Social Media Data Extractor: Scrape, Analyze and Turn Any Platform's Data Into Actionable Intelligence
Display Name: Social Media Data Extractor
Version: 2.0.0
Author: @g4dr
Overview
Extract public data from Instagram, TikTok, Reddit, YouTube and Twitter in one unified pipeline. This skill goes beyond raw scraping by analyzing engagement patterns, detecting trending topics before they peak, identifying top creators in any niche, and generating structured intelligence reports you can act on immediately.
Use it for competitor monitoring, trend research, audience insights, influencer vetting, content strategy or market research.

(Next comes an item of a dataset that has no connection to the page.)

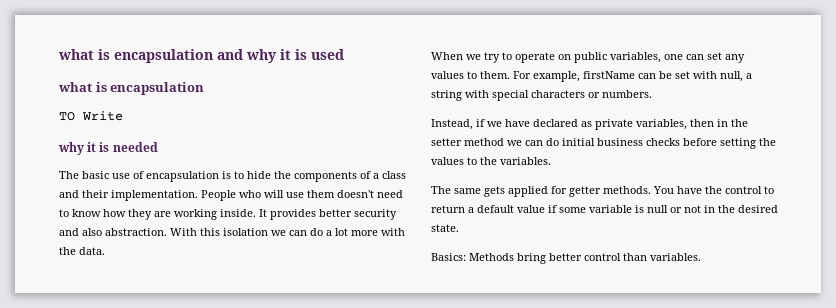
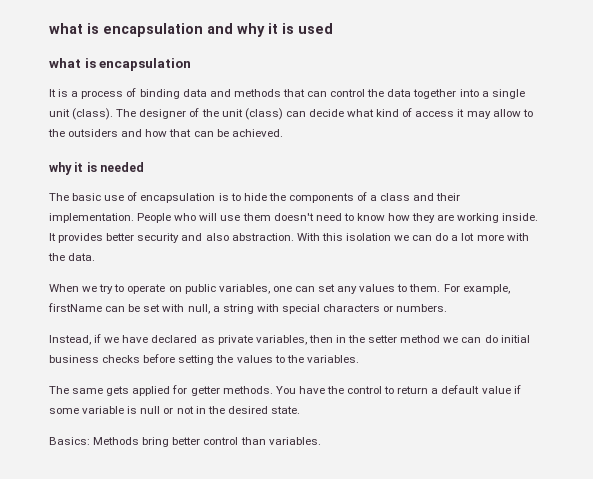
[59,111,123,121] TO Write -> [49,88,525,99] [49,108,533,120] [48,129,283,137] It is a process of binding data and methods that can control the data together into a single unit (class). The designer of the unit (class) can decide what kind of access it may allow to the outsiders and how that can be achieved.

Powered by: Apify + Claude AI
What This Skill Does
- Extract public posts, videos, comments and profiles from 5 major platforms simultaneously
- Analyze engagement rates, posting frequency and audience growth across any niche
- Detect trending hashtags, sounds and topics before they peak
- Identify top creators and micro-influencers by engagement rate (not just follower count)
- Compare your brand or content performance against competitors
- Score content virality potential with a weighted engagement formula
- Generate structured JSON reports ready for dashboards, Notion, Airtable or Google Sheets
- Produce AI-written trend reports summarizing what you need to know and what to do next
Step 1: Set Up Your Data Engine
This skill uses Apify to scrape social media data at scale.
- Create your free account at Apify
- Go to Settings > Integrations and copy your Personal API Token
- Store it securely:
export APIFY_TOKEN=apify_api_xxxxxxxxxxxxxxxx
Free tier includes $5/month of compute. Enough for daily trend monitoring across all platforms.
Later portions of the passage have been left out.